La disponibilité de quantités énormes de données a changé le rôle de la
physique par rapport aux autres disciplines. Dans cette thèse, je vais
explorer les innovations introduites dans la biologie moléculaire grâce à
des approches de physique statistique. Au cours des 20 dernières années,
la taille des bases de données sur le génome a augmenté de façon
exponentielle : l’exploitation des données brutes, dans le champ
d’application de l’extraction d’informations, est donc devenu un sujet
majeur dans la physique statistique. Après le succès dans la prédiction de
la structure des protéines, des résultats étonnamment bons ont été
finalement obtenus aussi pour l’ARN. Cependant, des études récentes ont
révélé que, même si les bases de données sont de plus en plus grandes,
l’inférence est souvent effectuée dans le régime de sous-échantillonnage
et de nouveaux systèmes informatiques sont nécessaires afin de surmonter
cette limitation intrinsèque des données réelles.
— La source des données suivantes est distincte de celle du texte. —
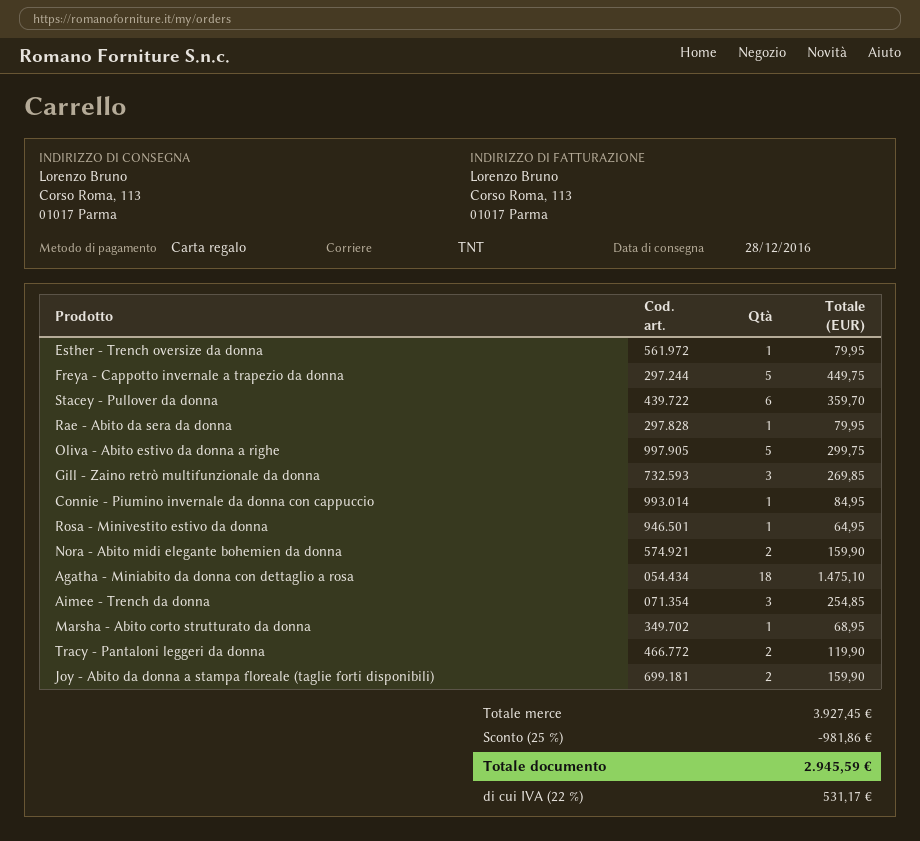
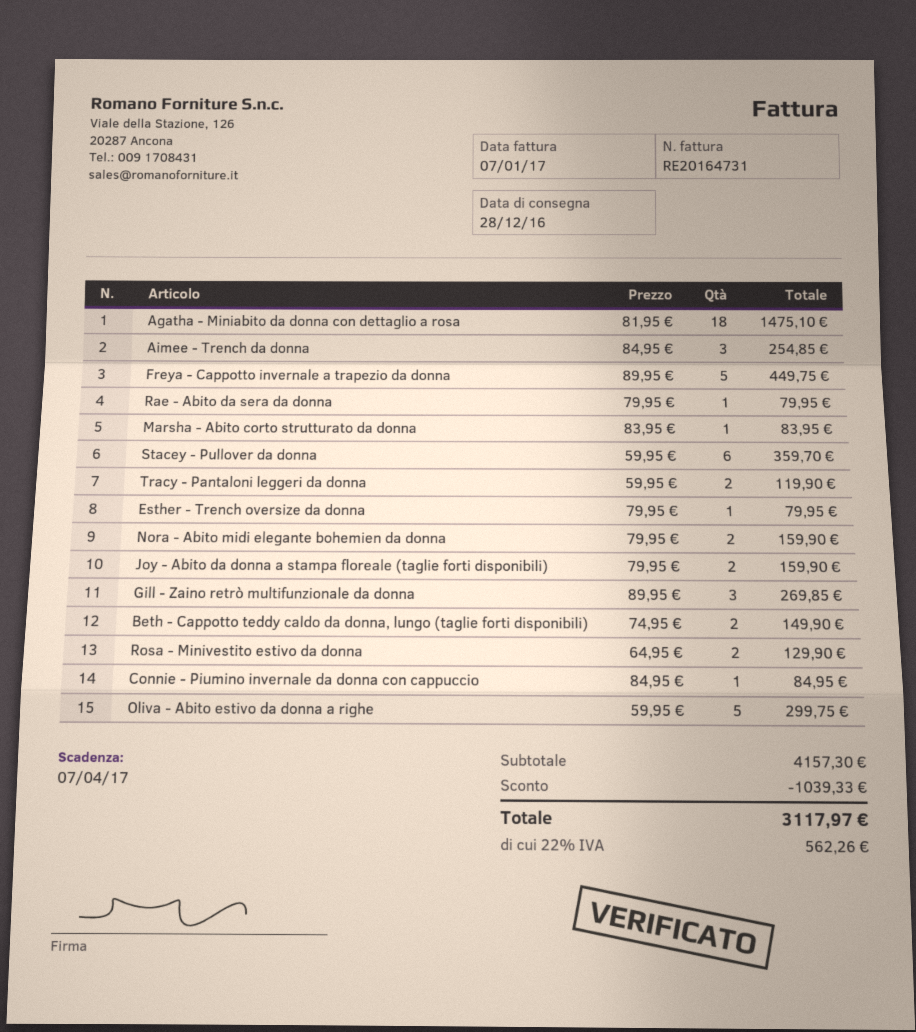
Rosa - Minivestito estivo da donna: 1 for 64.95 -> 2 for 129.90
Marsha - Abito corto strutturato da donna: 1 for 68.95 -> 1 for 83.95
Beth - Cappotto teddy caldo da donna, lungo (taglie forti disponibili): none -> 2 for 149.90
subtotal: 3927.45 -> 4157.30
discount: 981.86 -> 1039.33
tax: 22% = 531.17 -> 22% = 562.26
total: 2945.59 -> 3117.97

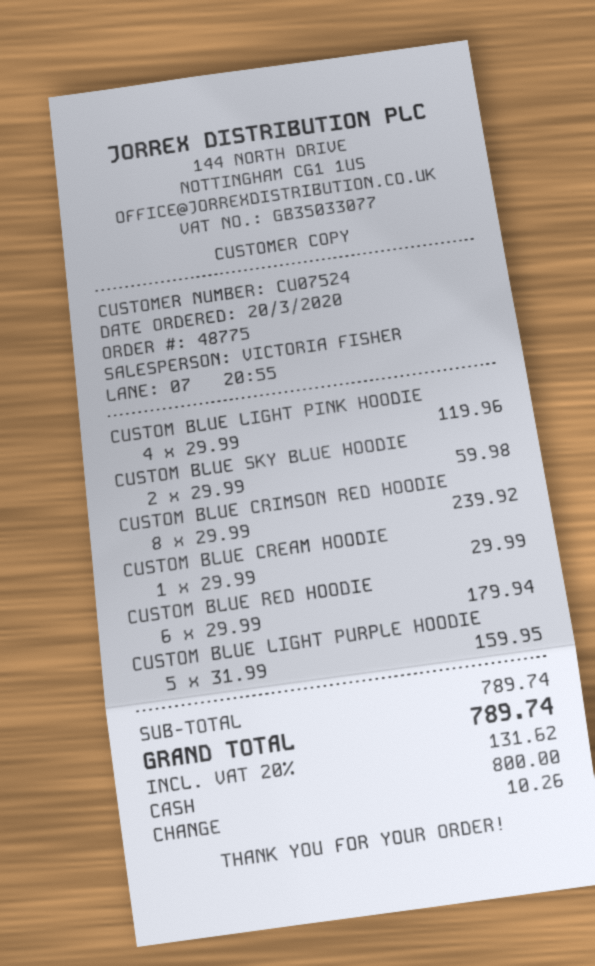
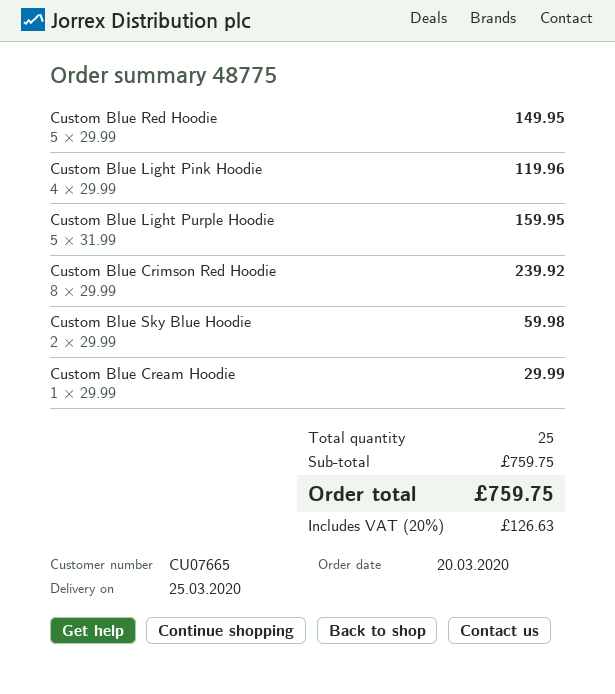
customer number: CU07524 -> CU07665
CUSTOM BLUE RED HOODIE: 6 x 29.99 = 179.94 -> 5 x 29.99 = 149.95
subtotal: 789.74 -> 759.75
tax: 20% = 131.62 -> 20% = 126.63
total: 789.74 -> 759.75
Cette thèse va discuter
des méthodes d’inférence et leur application à des prédictions de la
structure de l’ARN. Nous allons comprendre certaines approches
heuristiques qui ont été appliquées avec succès dans les dernières années,
même si théoriquement mal comprises. La dernière partie du travail se
concentrera sur le développement d’un outil pour l’inférence de modèles
génératifs, en espérant qu’il ouvrira la voie à de nouvelles applications.